* TASK PROMPT *
Everything in the listing below should be repeated exactly, apart from the pictures.

* DATA SECTION *
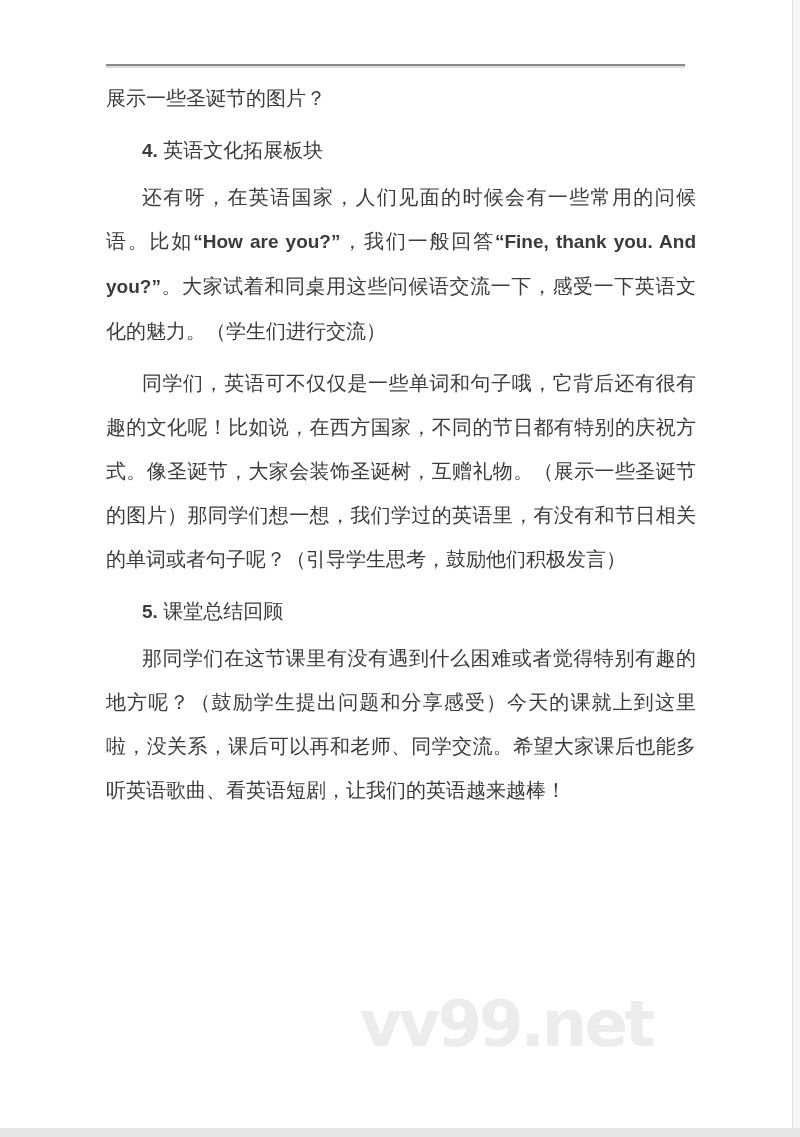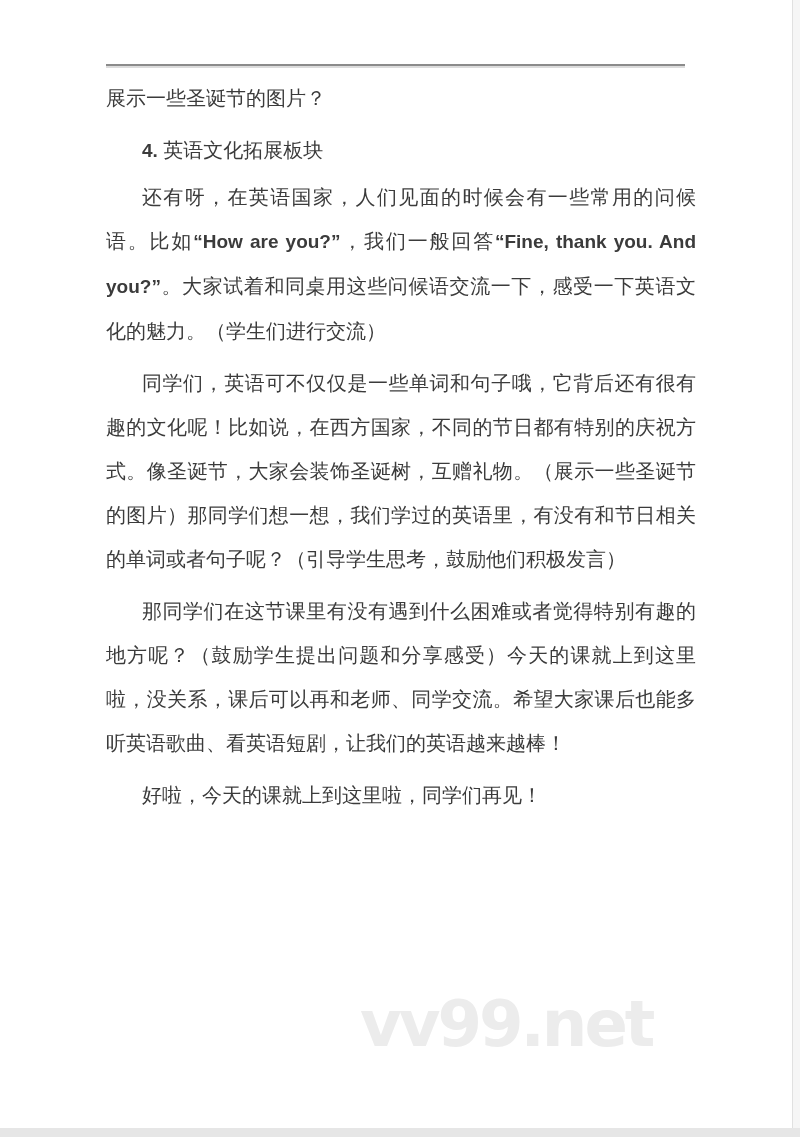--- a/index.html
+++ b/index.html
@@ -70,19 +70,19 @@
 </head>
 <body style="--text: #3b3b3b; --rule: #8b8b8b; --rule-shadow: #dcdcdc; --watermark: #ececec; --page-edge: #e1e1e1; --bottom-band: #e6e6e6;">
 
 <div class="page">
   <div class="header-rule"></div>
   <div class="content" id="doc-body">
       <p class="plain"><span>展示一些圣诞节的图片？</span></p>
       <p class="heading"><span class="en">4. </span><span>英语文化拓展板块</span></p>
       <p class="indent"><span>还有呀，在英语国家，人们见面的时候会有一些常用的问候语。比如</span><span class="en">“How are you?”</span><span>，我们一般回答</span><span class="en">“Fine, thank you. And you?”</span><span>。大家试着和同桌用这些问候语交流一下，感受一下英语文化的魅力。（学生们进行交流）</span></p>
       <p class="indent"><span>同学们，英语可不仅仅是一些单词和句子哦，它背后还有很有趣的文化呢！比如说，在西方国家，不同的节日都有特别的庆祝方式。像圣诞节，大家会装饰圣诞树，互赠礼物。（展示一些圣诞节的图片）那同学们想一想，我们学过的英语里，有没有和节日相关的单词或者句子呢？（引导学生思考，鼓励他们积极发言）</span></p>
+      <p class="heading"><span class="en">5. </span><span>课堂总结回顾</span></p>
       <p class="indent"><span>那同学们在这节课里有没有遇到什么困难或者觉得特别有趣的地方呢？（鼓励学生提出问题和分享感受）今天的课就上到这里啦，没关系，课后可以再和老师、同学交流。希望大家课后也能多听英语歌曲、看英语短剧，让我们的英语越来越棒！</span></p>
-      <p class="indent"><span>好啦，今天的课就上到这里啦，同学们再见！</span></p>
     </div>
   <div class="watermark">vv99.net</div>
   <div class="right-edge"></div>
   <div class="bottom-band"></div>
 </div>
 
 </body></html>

* RESPONSE FOR THIS EXERCISE *
--- a/index.html
+++ b/index.html
@@ -70,19 +70,19 @@
 </head>
 <body style="--text: #3b3b3b; --rule: #8b8b8b; --rule-shadow: #dcdcdc; --watermark: #ececec; --page-edge: #e1e1e1; --bottom-band: #e6e6e6;">
 
 <div class="page">
   <div class="header-rule"></div>
   <div class="content" id="doc-body">
       <p class="plain"><span>展示一些圣诞节的图片？</span></p>
       <p class="heading"><span class="en">4. </span><span>英语文化拓展板块</span></p>
       <p class="indent"><span>还有呀，在英语国家，人们见面的时候会有一些常用的问候语。比如</span><span class="en">“How are you?”</span><span>，我们一般回答</span><span class="en">“Fine, thank you. And you?”</span><span>。大家试着和同桌用这些问候语交流一下，感受一下英语文化的魅力。（学生们进行交流）</span></p>
       <p class="indent"><span>同学们，英语可不仅仅是一些单词和句子哦，它背后还有很有趣的文化呢！比如说，在西方国家，不同的节日都有特别的庆祝方式。像圣诞节，大家会装饰圣诞树，互赠礼物。（展示一些圣诞节的图片）那同学们想一想，我们学过的英语里，有没有和节日相关的单词或者句子呢？（引导学生思考，鼓励他们积极发言）</span></p>
+      <p class="heading"><span class="en">5. </span><span>课堂总结回顾</span></p>
       <p class="indent"><span>那同学们在这节课里有没有遇到什么困难或者觉得特别有趣的地方呢？（鼓励学生提出问题和分享感受）今天的课就上到这里啦，没关系，课后可以再和老师、同学交流。希望大家课后也能多听英语歌曲、看英语短剧，让我们的英语越来越棒！</span></p>
-      <p class="indent"><span>好啦，今天的课就上到这里啦，同学们再见！</span></p>
     </div>
   <div class="watermark">vv99.net</div>
   <div class="right-edge"></div>
   <div class="bottom-band"></div>
 </div>
 
 </body></html>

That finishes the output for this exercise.